Et après avoir rappelé l’importance de l’immatériel, il a indiqué qu’il importe de rompre avec le mode de production dominant pour tenir compte du rôle de la société du savoir dans l’œuvre de développement.

 Il a rappelé aussi qu’il est nécessaire de tenir compte de la culture du partage dans le cadre du respect du droit d’accès à l’information et non de l’exclusion, sachant que l’information, une fois lâchée dans la société, n’est plus la propriété exclusive d’un tel ou tel.

 Partant de cette nouvelle situation, Chiguer en a conclu que l’on est en présence d’un mode de production en contradiction totale avec le mode de production capitaliste.

Et c’est à ce niveau que se pose la problématique de la culture comme levier de développement.

Evoquant les obstacles en rapport avec l’intellectuel, il a indiqué que l’on peut les classer en intellectuel conservateur (réactionnaire) et en intellectuel organique.

Et sans hésitation aucune, il a affirmé qu’il n’y a pas d’intellectuels organiques au Maroc, car il n’y a pas de classes émergentes qui cherchent à accéder au pouvoir. Et il n’y a pas de pensée orientée dans la même direction. Et il est donc faux de qualifier tel ou tel d’intellectuel organique, au sens gramscien du terme.

Il y a aussi l’intellectuel social et l’intellectuel sociétal, celui qui fixe à la société des objectifs, critique et accompagne toute action dans ce sens sans nihilisme.

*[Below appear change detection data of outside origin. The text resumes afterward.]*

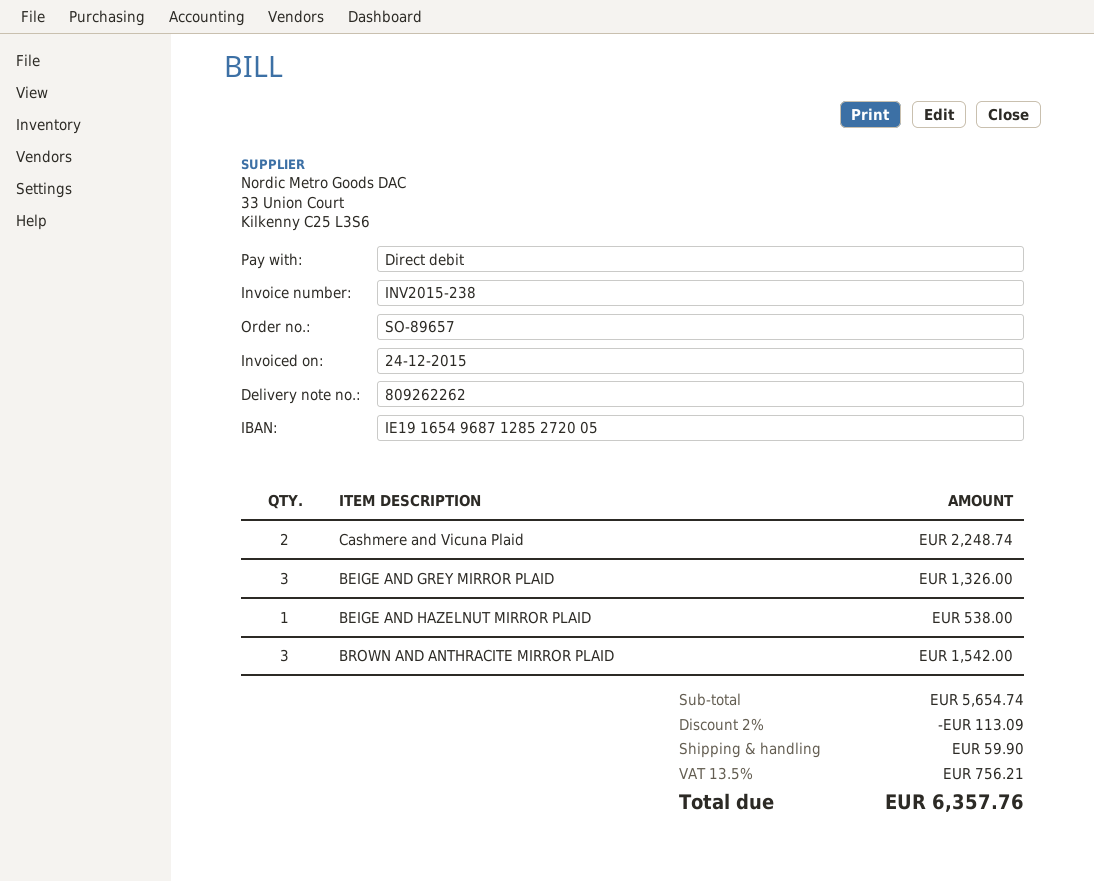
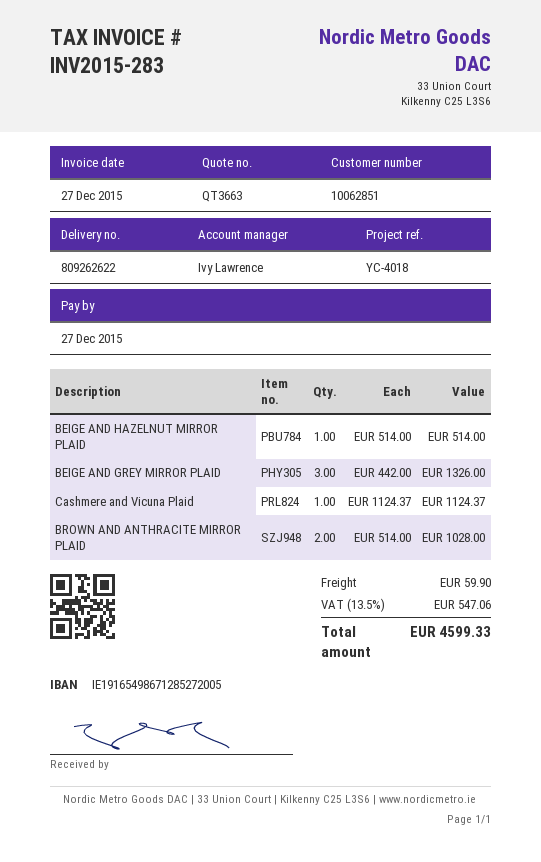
delivery note number: 809262262 -> 809262622
invoice number: INV2015-238 -> INV2015-283
invoice date: 2015-12-24 -> 2015-12-27
bank account: IE19165496871285272005 -> IE19165498671285272005
Cashmere and Vicuna Plaid: 2 for 2248.74 -> 1 for 1124.37
BEIGE AND HAZELNUT MIRROR PLAID: 1 for 538.00 -> 1 for 514.00
BROWN AND ANTHRACITE MIRROR PLAID: 3 for 1542.00 -> 2 for 1028.00
discount: 2% = 113.09 -> none
tax: 13.5% = 756.21 -> 13.5% = 547.06
total: 6357.76 -> 4599.33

Le souci de l’intellectuel est de parvenir à une société avancée, fondée sur les libertés et débarrassée de la pauvreté.

 Et sans mâcher ses mots, Chiguer a avancé que le Maroc ne dispose pas d’un véritable salon du livre. Au lieu d’organiser le salon du livre, sous sa forme actuelle et dont l’impact ne dépasse pas son entourage, le ministère doit s’investir plutôt dans la distribution du livre à travers tout le territoire national pour toucher et intéresser l’ensemble de la population. Et ce sans blocus de la pensée libératrice et de la création sérieuse.

Mohamed Chouika

Une certaine culture savante dans l’urbain, mais le monde rural est complètement déconnecté

De son côté, l’écrivain et chercheur Mohamed Chouika a brossé un tableau plutôt sombre de la situation culturelle dans le pays, soulignant d’entrée que le monde rural est totalement occulté et que la situation n’est pas prête d’être résolue dans l’immédiat.

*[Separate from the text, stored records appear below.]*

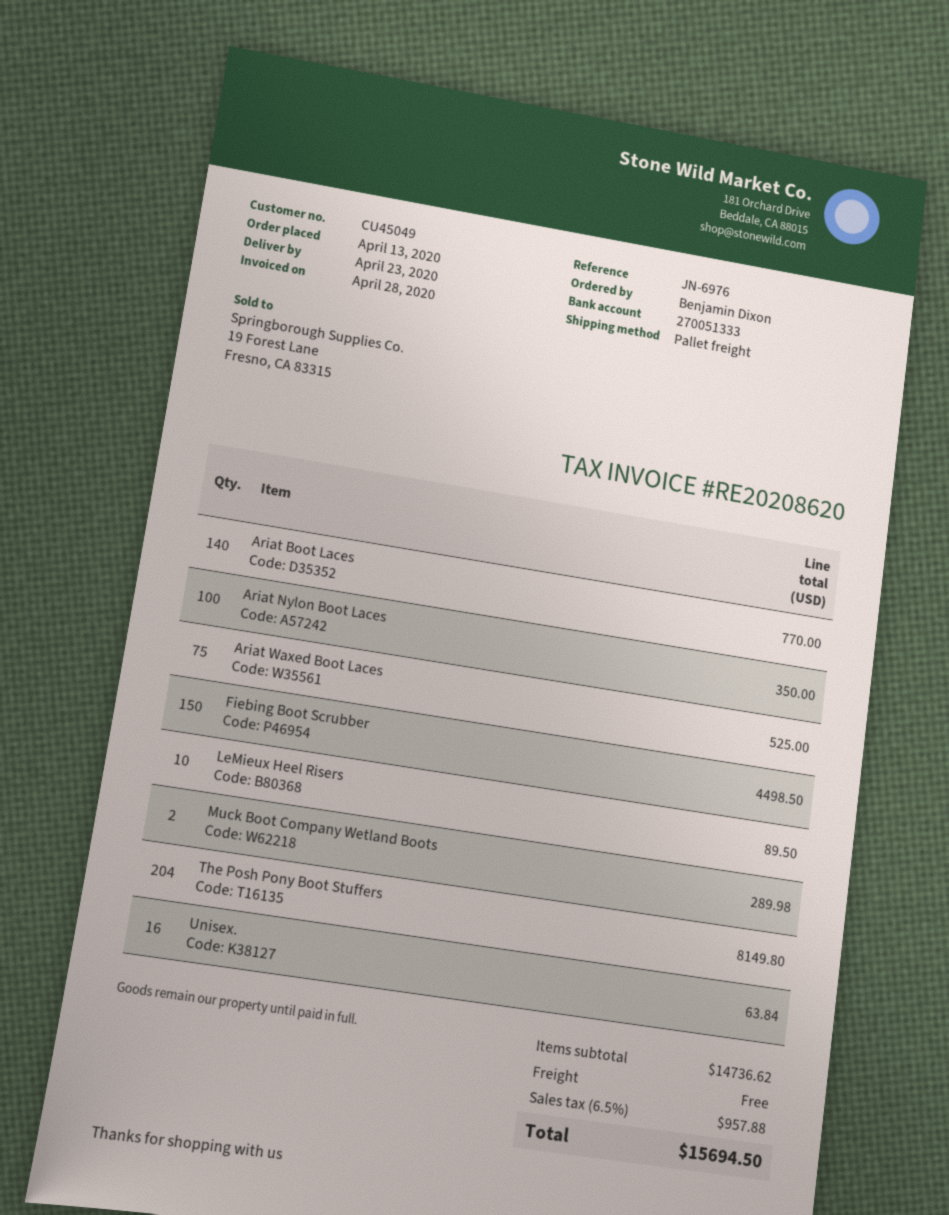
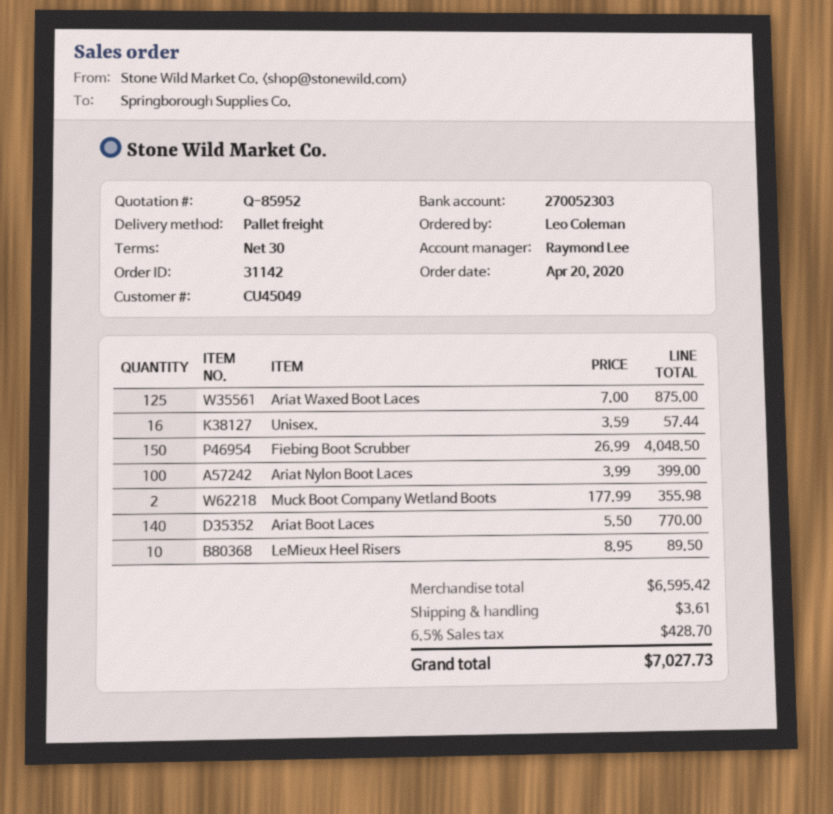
order date: 2020-04-13 -> 2020-04-20
ordered by: Benjamin Dixon -> Leo Coleman
bank account: 270051333 -> 270052303
Ariat Nylon Boot Laces: 100 for 350.00 -> 100 for 399.00
Ariat Waxed Boot Laces: 75 for 525.00 -> 125 for 875.00
Fiebing Boot Scrubber: 150 for 4498.50 -> 150 for 4048.50
Muck Boot Company Wetland Boots: 2 for 289.98 -> 2 for 355.98
The Posh Pony Boot Stuffers: 204 for 8149.80 -> none
Unisex.: 16 for 63.84 -> 16 for 57.44
subtotal: 14736.62 -> 6595.42
shipping: 0.00 -> 3.61
tax: 6.5% = 957.88 -> 6.5% = 428.70
total: 15694.50 -> 7027.73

Dont on parle à présent ne concerne que la culture savante « véhiculée » dans les grands centres urbains et enseignée dans les facultés et les grandes écoles, a-t-il indiqué, rappelant que l’heure est actuellement à la mise en valeur du patrimoine immatériel pour en faire un levier du développement du pays.

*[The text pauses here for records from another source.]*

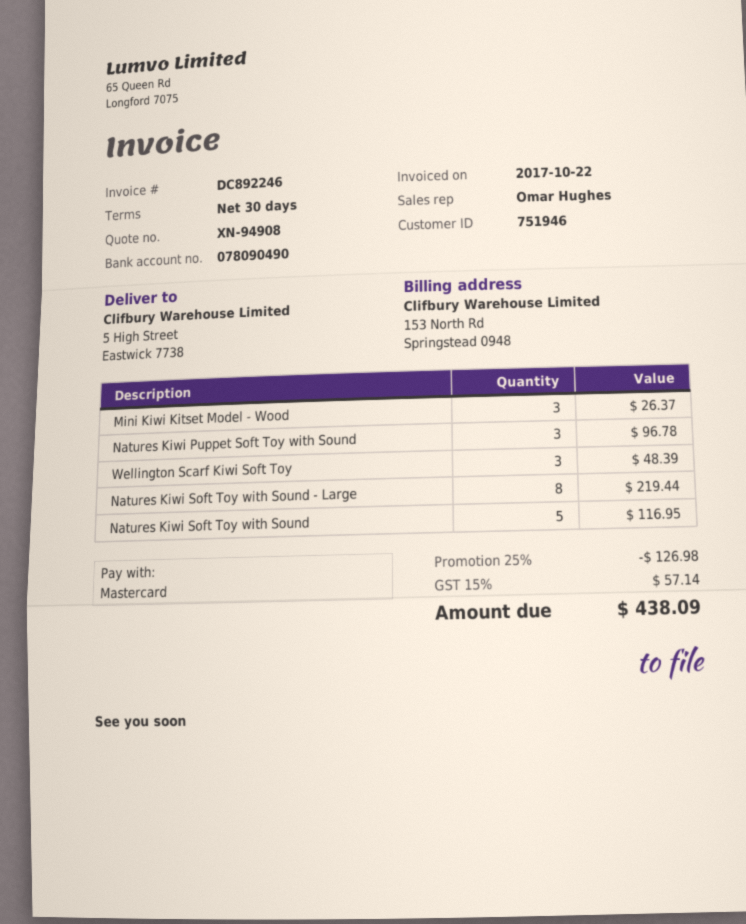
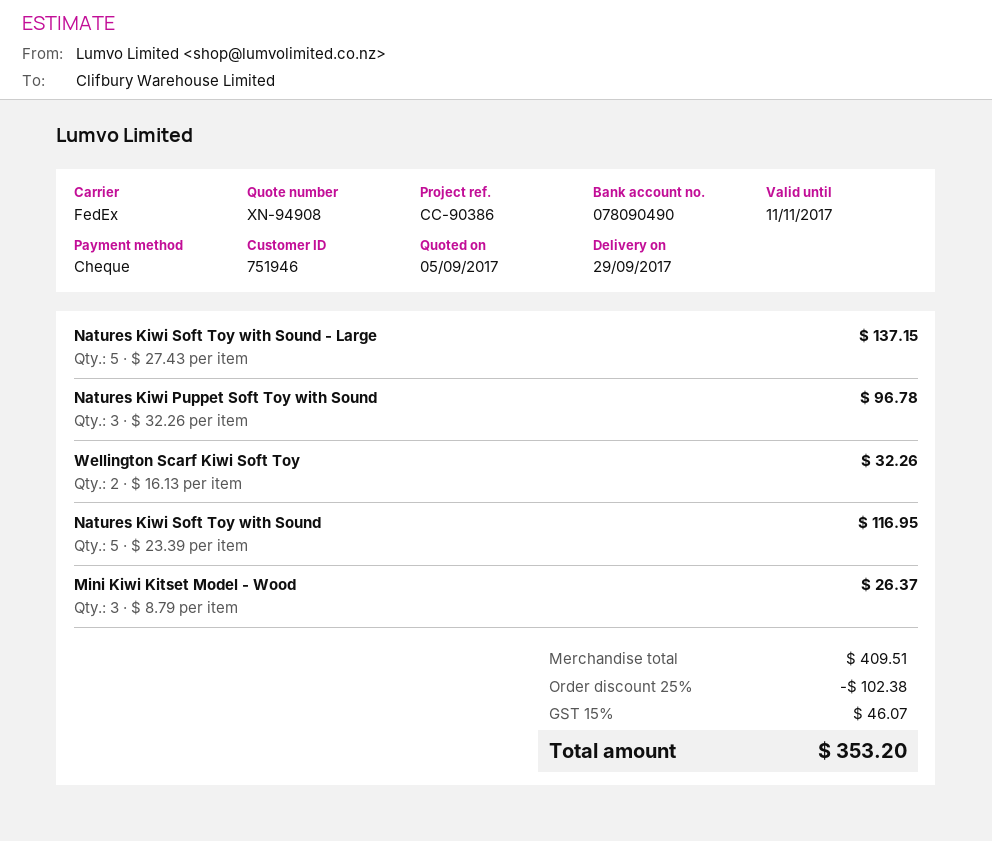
payment method: Mastercard -> cheque
Wellington Scarf Kiwi Soft Toy: 3 for 48.39 -> 2 for 32.26
Natures Kiwi Soft Toy with Sound - Large: 8 for 219.44 -> 5 for 137.15
discount: 25% = 126.98 -> 25% = 102.38
tax: 15% = 57.14 -> 15% = 46.07
total: 438.09 -> 353.20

Pour y parvenir, il importe notamment d’impliquer tous les intervenants et les activistes concernés par la question culturelle dont en premier l’Etat mais également les entités territoriales et les institutions élues, a-t-il dit, soulignant qu’à défaut d’une stratégie nationale claire en matière de développement et de sauvegarde de la culture marocaine, l’on a tendance à tous les niveaux à faire preuve de négligence.

C’est ainsi que l’on assiste actuellement à la fermeture des maisons de jeunes, dont la gestion était confiée dans le temps aux collectivités territoriales.

Après avoir rappelé le rôle de la culture dans la stabilité du pays et l’harmonie de la société et de la famille, il a indiqué qu’un sursaut en la matière est indispensable pour que la culture soit pleinement utilisée comme levier du développement du pays et protégée contre le piratage et la déformation.

La crise touche à ce niveau toute la société et la famille en premier lieu ainsi que le mode de vie au Maroc. Le lectorat a complètement disparu.

Au niveau de la place publique, le culturel n’est plus perceptible.

A cela s’ajoute le fait que le pays ne dispose pas d’une perception claire du développement de la culture, d’une infrastructure à même de répondre à tous les besoins en la matière et en particulier au niveau de la production et de la distribution.

Cette rencontre, qui a été marquée par de échanges fructueux de la part de l’assistance nombreuse, s’est déroulée sous la modération du journaliste  Mohamed Moustaid. Au terme d’un tel débat, les participants ont unanimement salué cette rencontre dédiée à la culture.